I due casi sono sintomi dello stesso fenomeno: l’adozione da parte di Amnesty di framework ideologici contemporanei. Nel caso del genere, l’identità soggettiva viene posta al di sopra del sesso biologico; nel conflitto di Gaza, una narrazione fortemente critica verso Israele persiste anche di fronte a elementi di affiliazione a gruppi armati. Quando un’organizzazione storica come Amnesty fa proprie queste griglie interpretative, rischia di perdere la capacità di analisi imparziale che ha caratterizzato la sua nascita. La missione originaria di difendere i prigionieri di coscienza e i diritti fondamentali senza distinzioni ideologiche viene compromessa quando certi framework (sull’identità di genere o sul conflitto israelo-palestinese) diventano dominanti.
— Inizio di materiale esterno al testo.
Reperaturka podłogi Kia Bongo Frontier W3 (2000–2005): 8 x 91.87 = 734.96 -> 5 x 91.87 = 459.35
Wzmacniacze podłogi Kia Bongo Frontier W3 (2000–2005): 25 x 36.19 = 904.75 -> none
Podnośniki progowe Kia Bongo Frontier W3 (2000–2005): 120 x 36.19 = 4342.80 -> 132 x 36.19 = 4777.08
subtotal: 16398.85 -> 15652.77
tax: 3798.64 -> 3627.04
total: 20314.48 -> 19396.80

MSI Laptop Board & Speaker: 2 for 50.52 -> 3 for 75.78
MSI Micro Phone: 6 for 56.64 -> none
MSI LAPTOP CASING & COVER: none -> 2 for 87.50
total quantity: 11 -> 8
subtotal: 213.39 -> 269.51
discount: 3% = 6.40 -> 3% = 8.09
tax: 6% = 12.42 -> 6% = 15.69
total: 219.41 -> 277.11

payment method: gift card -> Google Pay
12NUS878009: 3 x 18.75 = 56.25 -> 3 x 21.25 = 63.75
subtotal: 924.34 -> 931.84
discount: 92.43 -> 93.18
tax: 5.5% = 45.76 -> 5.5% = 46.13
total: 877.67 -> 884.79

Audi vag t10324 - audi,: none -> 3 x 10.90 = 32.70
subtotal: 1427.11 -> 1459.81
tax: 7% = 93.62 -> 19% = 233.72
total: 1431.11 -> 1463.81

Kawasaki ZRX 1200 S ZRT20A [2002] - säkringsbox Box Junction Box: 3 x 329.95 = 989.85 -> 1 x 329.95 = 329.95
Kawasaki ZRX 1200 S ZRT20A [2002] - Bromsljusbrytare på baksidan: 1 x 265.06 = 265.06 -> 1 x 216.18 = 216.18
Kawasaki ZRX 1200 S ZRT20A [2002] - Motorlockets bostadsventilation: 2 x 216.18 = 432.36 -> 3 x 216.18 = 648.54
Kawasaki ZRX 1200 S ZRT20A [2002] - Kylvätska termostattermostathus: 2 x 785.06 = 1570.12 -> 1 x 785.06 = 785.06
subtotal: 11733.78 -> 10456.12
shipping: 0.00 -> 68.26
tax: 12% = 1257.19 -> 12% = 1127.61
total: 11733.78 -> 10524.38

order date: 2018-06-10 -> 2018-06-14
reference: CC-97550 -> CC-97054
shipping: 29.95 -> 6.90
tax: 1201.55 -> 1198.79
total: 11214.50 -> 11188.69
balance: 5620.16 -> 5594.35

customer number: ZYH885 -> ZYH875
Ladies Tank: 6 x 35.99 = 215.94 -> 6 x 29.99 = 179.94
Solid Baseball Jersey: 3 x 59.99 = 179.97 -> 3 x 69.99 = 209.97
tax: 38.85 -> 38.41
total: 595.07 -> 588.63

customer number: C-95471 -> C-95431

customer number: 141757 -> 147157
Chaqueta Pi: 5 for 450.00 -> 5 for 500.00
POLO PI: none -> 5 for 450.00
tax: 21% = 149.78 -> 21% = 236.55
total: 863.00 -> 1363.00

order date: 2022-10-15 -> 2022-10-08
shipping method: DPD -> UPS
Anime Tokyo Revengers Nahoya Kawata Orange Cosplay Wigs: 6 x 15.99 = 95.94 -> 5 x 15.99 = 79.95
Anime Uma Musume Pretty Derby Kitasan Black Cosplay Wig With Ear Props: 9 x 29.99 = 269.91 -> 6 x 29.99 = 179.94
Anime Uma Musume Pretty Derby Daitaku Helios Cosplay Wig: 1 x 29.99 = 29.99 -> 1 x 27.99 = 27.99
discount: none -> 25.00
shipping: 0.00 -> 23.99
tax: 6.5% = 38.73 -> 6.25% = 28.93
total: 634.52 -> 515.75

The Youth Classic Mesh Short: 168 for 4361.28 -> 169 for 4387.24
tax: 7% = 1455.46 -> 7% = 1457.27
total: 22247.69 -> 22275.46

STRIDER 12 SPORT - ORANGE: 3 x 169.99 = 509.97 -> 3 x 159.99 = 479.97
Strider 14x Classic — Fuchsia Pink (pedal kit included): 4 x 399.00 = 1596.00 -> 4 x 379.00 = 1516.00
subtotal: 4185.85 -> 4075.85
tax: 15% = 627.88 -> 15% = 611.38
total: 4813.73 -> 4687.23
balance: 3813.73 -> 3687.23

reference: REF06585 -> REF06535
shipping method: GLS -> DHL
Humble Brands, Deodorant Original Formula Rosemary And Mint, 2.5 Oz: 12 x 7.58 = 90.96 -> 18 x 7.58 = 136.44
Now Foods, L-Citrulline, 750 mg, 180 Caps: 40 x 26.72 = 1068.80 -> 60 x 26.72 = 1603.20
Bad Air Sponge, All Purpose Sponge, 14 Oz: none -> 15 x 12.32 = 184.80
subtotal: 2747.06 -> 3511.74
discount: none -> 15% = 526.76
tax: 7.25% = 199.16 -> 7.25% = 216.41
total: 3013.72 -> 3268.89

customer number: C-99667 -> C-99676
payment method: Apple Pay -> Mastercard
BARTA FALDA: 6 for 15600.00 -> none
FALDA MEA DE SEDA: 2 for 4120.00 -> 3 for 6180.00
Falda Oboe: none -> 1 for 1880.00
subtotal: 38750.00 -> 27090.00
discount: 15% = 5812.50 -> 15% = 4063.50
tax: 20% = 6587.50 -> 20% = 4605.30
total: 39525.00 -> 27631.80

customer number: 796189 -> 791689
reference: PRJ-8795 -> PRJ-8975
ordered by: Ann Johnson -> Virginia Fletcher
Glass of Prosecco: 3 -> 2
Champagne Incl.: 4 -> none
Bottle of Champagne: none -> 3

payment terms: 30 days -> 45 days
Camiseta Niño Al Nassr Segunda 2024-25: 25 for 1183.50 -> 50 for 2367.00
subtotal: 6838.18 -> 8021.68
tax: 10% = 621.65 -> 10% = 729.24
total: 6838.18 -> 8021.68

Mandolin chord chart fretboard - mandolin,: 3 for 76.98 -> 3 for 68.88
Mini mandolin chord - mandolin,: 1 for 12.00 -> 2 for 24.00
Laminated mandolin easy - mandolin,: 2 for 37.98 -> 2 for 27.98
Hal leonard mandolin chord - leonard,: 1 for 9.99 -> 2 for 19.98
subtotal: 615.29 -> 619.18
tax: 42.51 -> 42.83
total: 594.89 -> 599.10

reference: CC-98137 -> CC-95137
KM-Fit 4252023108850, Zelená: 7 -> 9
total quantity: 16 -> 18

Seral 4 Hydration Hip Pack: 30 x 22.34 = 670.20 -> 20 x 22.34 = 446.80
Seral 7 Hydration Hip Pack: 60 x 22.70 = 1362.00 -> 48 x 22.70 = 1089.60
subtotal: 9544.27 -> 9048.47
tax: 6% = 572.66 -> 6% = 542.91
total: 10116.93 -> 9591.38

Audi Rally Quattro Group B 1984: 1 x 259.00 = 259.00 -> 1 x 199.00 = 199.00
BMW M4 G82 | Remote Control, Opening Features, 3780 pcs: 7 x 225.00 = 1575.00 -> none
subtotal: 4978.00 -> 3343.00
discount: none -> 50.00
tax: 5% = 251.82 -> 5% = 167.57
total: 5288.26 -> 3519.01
L’appiattimento sulle teorie del “gender identity” e sulle posizioni palestiniste ha riaperto il dibattito su come l’organizzazione inquadra i fatti, indicando che Amnesty rischia di essere percepita come influenzata da correnti ideologiche del momento più che da un’analisi rigorosa e bilanciata. In entrambi i casi, la credibilità dell’organizzazione sta vacillando, incapace com’è di dimostrare imparzialità anche (e soprattutto) sui temi più divisivi.